Brief: Below are some records; work out how many of their lines contain "acions" and give the number only.

Source data:
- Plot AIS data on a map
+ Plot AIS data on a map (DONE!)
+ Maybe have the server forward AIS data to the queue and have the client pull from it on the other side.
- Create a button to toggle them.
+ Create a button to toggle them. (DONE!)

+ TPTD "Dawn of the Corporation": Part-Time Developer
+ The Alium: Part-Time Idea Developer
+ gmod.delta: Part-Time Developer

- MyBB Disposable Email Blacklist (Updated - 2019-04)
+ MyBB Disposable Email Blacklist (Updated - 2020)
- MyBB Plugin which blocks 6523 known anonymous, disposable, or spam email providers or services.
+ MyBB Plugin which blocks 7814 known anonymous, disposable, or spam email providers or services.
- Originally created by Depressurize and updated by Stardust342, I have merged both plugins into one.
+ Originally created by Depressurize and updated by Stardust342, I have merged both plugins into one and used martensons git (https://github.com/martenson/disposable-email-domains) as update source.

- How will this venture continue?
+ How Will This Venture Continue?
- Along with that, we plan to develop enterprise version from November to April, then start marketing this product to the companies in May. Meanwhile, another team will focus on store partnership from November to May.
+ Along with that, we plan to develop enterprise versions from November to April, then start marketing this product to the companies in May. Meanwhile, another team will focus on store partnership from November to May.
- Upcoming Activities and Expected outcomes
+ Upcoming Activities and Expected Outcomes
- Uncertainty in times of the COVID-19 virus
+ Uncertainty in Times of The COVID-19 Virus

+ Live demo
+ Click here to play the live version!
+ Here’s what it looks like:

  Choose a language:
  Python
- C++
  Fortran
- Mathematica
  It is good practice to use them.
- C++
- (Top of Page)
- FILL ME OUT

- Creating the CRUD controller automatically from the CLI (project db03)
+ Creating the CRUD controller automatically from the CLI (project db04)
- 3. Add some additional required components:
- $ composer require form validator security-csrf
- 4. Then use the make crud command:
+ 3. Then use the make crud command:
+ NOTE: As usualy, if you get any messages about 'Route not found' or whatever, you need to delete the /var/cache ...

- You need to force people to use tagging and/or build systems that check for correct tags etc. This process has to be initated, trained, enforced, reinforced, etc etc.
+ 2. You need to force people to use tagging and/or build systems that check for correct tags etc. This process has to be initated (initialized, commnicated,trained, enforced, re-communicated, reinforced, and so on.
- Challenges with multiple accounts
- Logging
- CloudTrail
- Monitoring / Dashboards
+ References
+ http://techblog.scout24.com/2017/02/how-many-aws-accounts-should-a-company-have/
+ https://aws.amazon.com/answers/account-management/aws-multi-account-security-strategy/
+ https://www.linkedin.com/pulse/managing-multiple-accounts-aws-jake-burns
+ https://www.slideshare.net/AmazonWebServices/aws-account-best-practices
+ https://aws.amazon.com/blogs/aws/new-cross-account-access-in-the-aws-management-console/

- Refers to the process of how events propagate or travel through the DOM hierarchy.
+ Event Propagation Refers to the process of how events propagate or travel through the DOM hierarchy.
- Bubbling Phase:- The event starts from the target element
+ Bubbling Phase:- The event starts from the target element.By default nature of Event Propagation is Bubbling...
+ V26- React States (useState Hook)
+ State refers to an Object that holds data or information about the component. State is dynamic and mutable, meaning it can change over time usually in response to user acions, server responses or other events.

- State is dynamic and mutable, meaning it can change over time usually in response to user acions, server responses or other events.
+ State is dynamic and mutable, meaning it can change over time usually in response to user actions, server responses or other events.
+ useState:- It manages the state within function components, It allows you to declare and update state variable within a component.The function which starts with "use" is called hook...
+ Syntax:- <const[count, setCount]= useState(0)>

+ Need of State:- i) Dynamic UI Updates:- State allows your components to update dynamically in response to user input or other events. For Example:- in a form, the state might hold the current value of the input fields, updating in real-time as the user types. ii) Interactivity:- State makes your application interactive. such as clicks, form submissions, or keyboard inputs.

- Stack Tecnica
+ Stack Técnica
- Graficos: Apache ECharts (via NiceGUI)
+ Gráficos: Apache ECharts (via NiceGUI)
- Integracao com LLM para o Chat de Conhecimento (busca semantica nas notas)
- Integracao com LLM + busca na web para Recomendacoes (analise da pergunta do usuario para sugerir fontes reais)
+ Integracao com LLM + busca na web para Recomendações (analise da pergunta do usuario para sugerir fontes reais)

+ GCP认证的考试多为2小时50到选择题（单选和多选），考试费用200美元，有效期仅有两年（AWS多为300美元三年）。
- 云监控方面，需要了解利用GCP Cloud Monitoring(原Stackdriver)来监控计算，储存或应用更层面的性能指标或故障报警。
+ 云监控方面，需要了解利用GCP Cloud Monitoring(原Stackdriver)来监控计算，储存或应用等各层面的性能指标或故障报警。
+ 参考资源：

Your solution: 2